Qual è nel ddl il ruolo delle autonomie scolastiche?
È fondamentale, perché la proposta di legge ha lo scopo, tra gli altri, di intercettare tutte le esperienze virtuose che ci sono nelle scuole. Anzi, dove ci sono scuole o reti di scuole autonome che già sperimentano e vogliono ampliare il lavoro che già fanno, la legge è strumento di verifica e di accelerazione importante.
I tempi?
Auspico che la legge venga approvata dalla Camera entro la fine del 2021. La discussione generale c’è già stata, se non ci fossero stato provvedimenti più urgenti l’avremmo già votata. Puntiamo a che nel prossimo anno scolastico, come dicevo, la sperimentazione sia a regime.
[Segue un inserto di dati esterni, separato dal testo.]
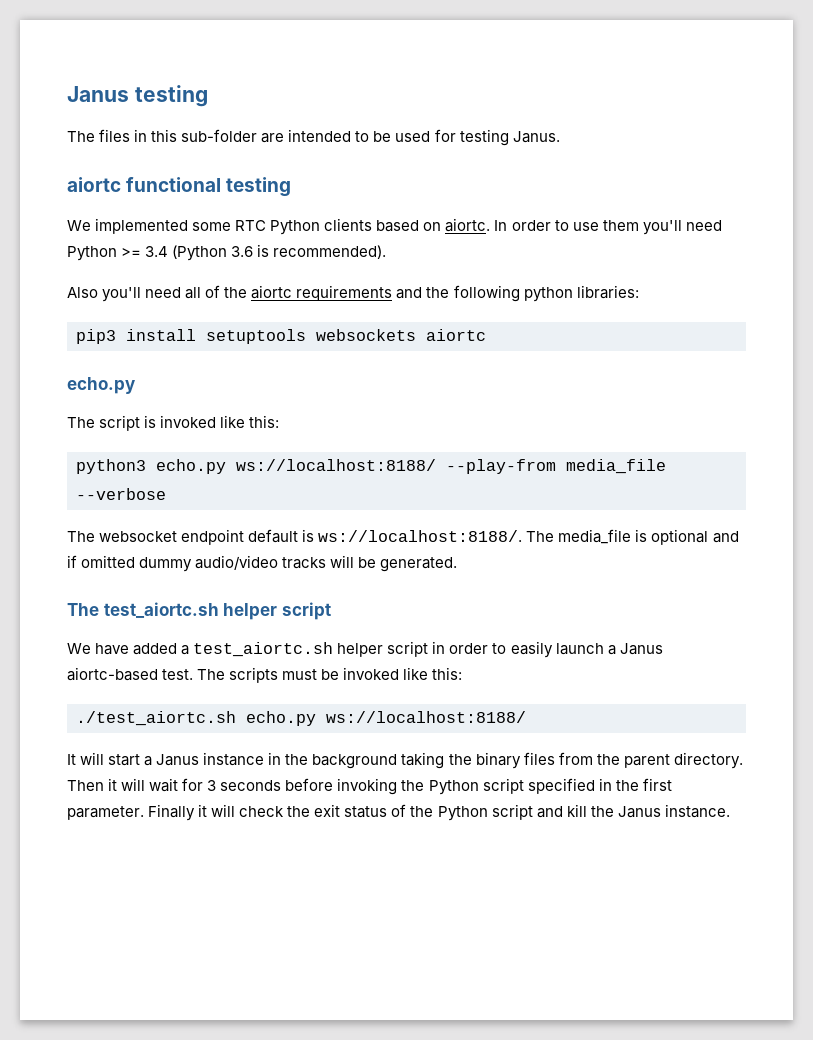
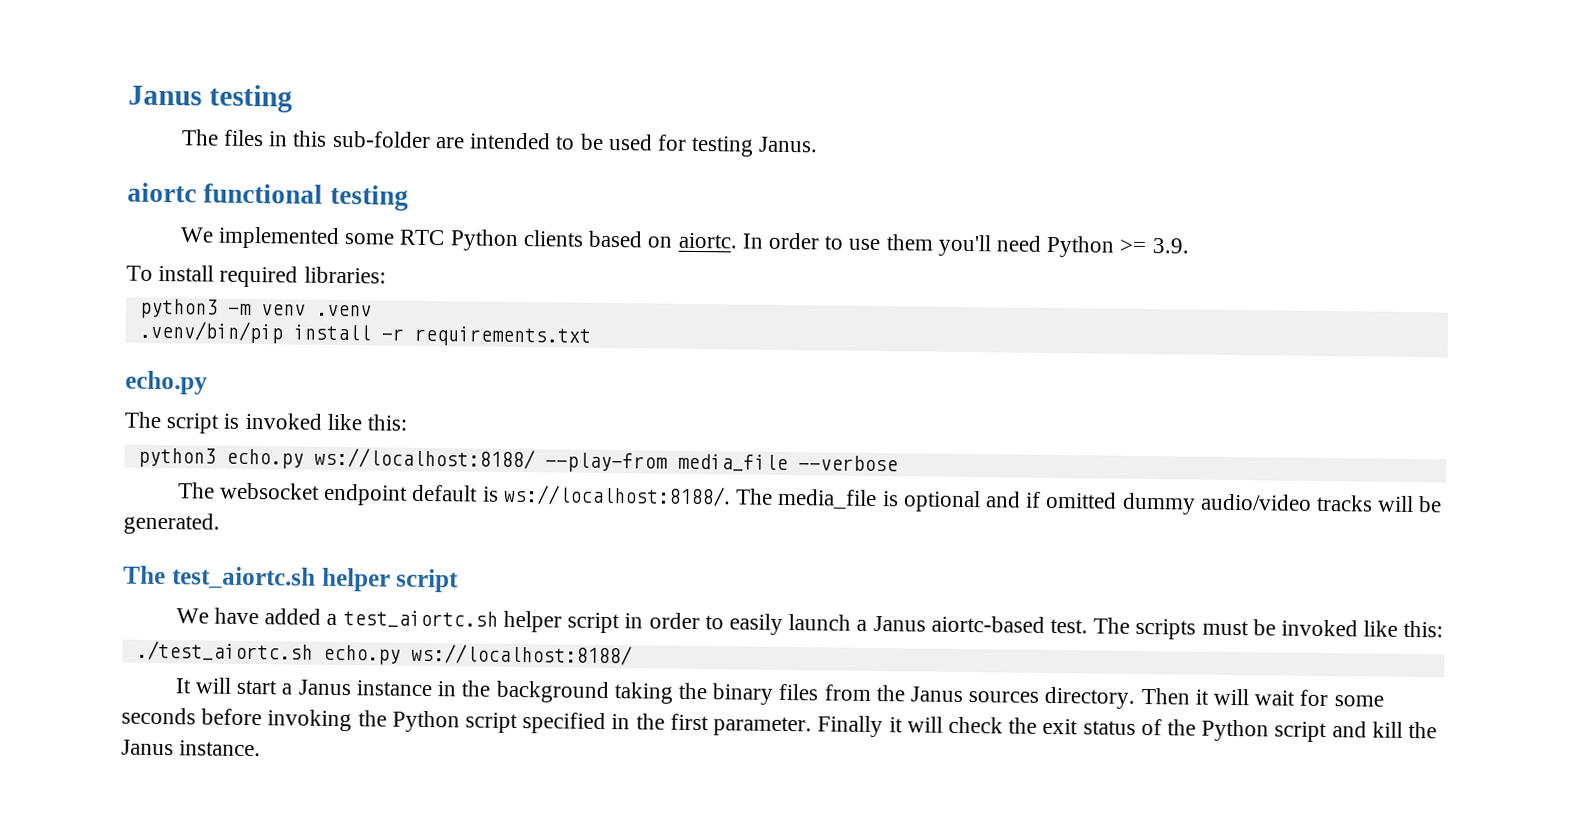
- In order to use them you'll need Python >= 3.4 (Python 3.6 is recommended).
- Also you'll need all of the aiortc requirements and the following python libraries:
- pip3 install setuptools websockets aiortc
+ In order to use them you'll need Python >= 3.9.
+ To install required libraries:
+ python3 -m venv .venv
+ .venv/bin/pip install -r requirements.txt
- It will start a Janus instance in the background taking the binary files from the parent directory.
+ It will start a Janus instance in the background taking the binary files from the Janus sources directory.
- Then it will wait for 3 seconds before invoking the Python script specified in the first parameter.
+ Then it will wait for some seconds before invoking the Python script specified in the first parameter.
Sappiamo che l’Intergruppo parlamentare per la sussidiarietà ha avuto un ruolo importante. Cosa può dirci?
l’Intergruppo è la sede nella quale è nata la proposta, supportata dal lavoro di approfondimento fatto dalla Fondazione per la Sussidiarietà. I contributi sono poi arrivati da tutte le forze parlamentari. E il lavoro supplementare su quanto è successo durante la pandemia, soprattutto con la Dad, ci ha dato nuovi elementi per calibrare la proposta contenuta nel ddl.